06.01.2015, 18:51 Andrea Shepard:
All relying parties SHOULD by default retain all valid consensuses they download plus two; [...]
Unfortunately I did not consider this in my previous mail, but this does not account for the possibility that the valid-until ever increases.
Depending on valid-until there might be a huge pile of valid consensuses that will take some space.
Depending on what it buys a relying party some more or less future-proof defaults like let's say four consensuses whose valid-until is not expired and two whose valid-until expired most recently.
Long running parties will have checked the previous-consensus lines for consensuses that are expired for longer than they are kept.

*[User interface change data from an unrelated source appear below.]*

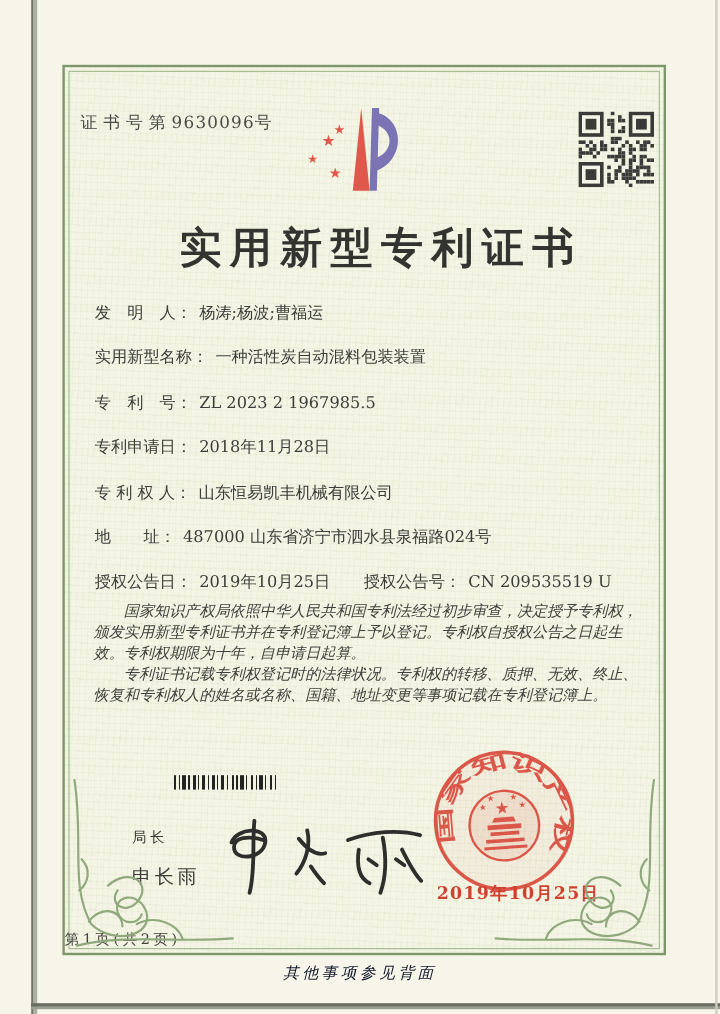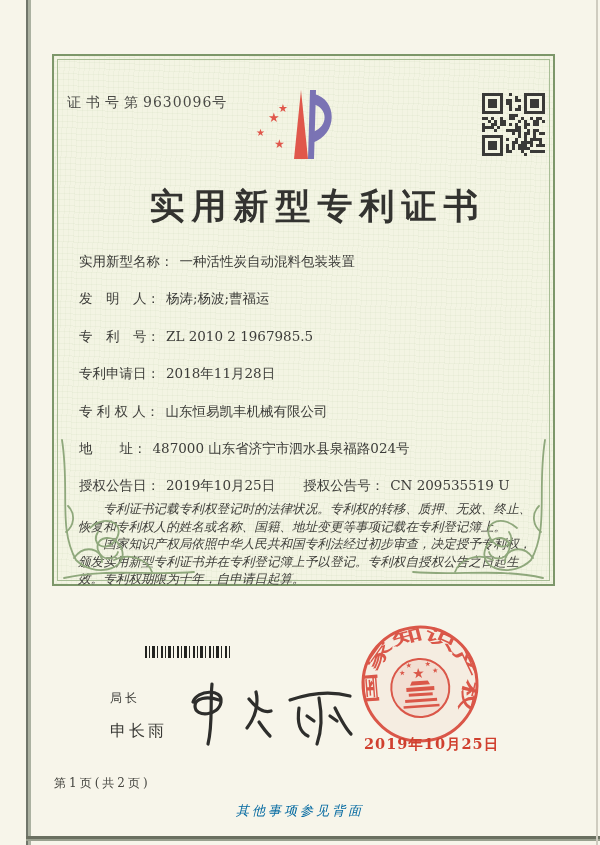"证书号第9630096号" .certificate { height: 532px -> 742px }
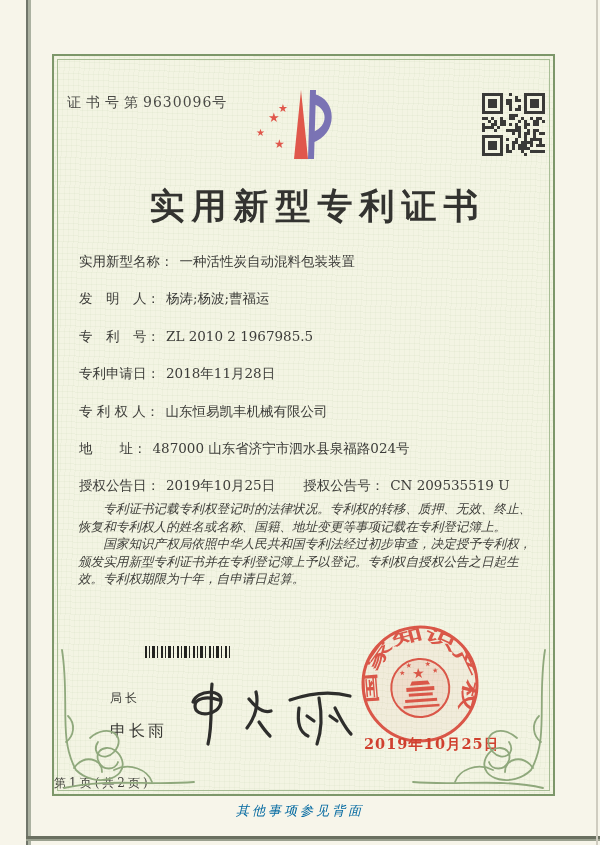"实用新型名称：" div.row { order: before "发 明 人：" -> after "发 明 人：" }
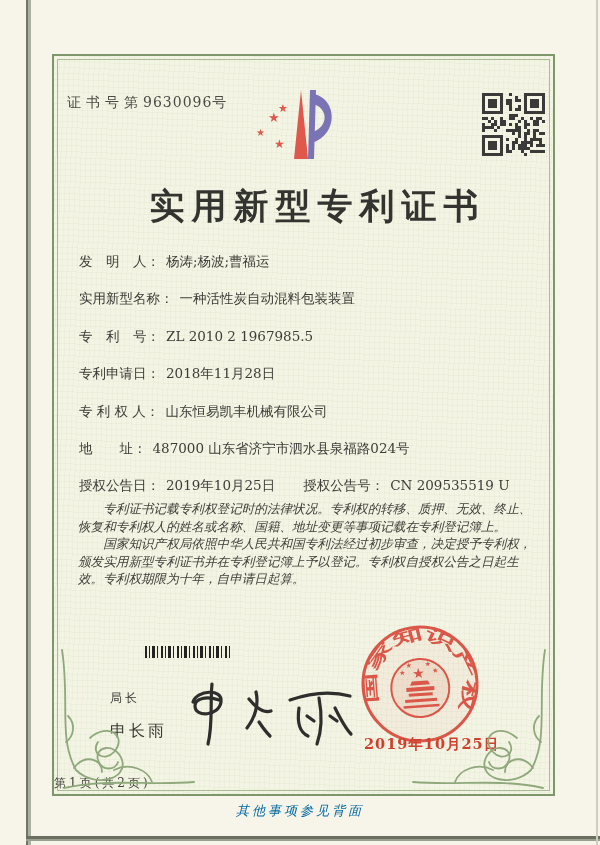"ZL 2010 2 1967985.5" span.val { text: 2010 -> 2023 }
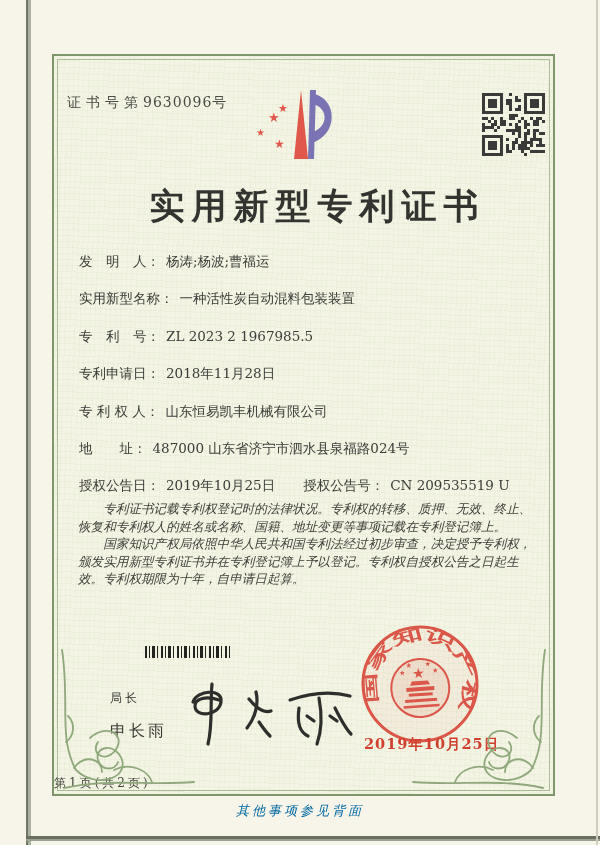"专利证书记载专利权登记时的法律状况。专利权的转移、质押、无效、终止、恢复和专利权" p { order: before "国家知识产权局依照中华人民共和国专利法经过初步审查，决定授予专利权，颁发实用新型" -> after "国家知识产权局依照中华人民共和国专利法经过初步审查，决定授予专利权，颁发实用新型" }
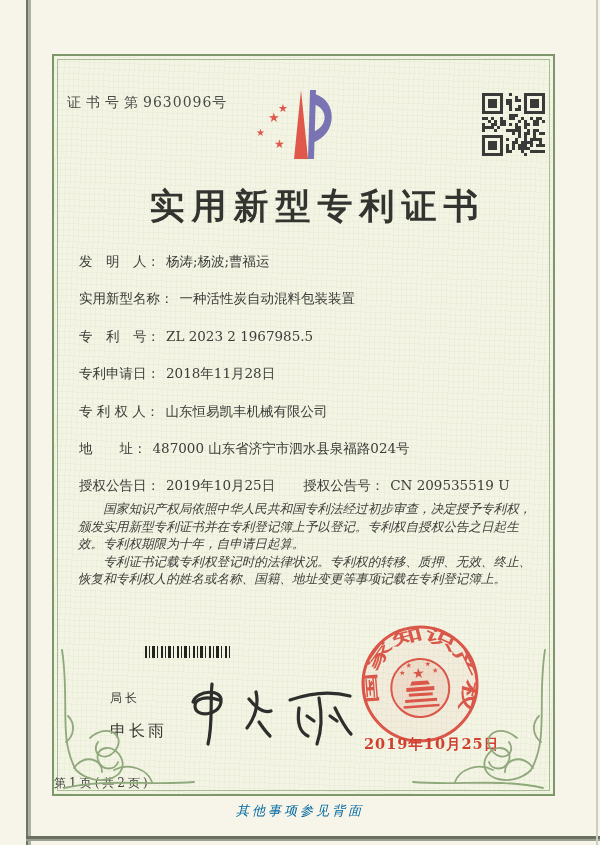"其他事项参见背面" .back-note { color: #0369a1 -> #0f172a }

Maybe a torrc option would be a good idea for clients or bridges on hardware with less storage space. Maybe even relays and exits don't have storage space, when they are run something like RAMDISK.
I might lack to understand the importance of keeping all consensuses that are still valid, but if it's just checking the hash by having them chained why couldn't Tor compute the hash(es), store it/them with the consensuses valid-after time and valid-until time in a separate file and then check that file if the latest consensus contains valid hashes in previous-consensus lines it knows about to be valid or recently expired?
It might not necessary to specify in the proposal since it says:
[...] if a hash fails to match it SHOULD warn loudly in the log mentioning the specific hashes and valid-after times in question [...]
but, what if a previous-consensus line is included with SHA256 and SHA512 and one of them mismatches? Are relying parties expected to throw a warning if ANY of the hashes mismatch or just if they fail to validate one? I guess it shouldn't happen at all, but for security reasons it seems to be better to make relying parties warn if anything goes wrong.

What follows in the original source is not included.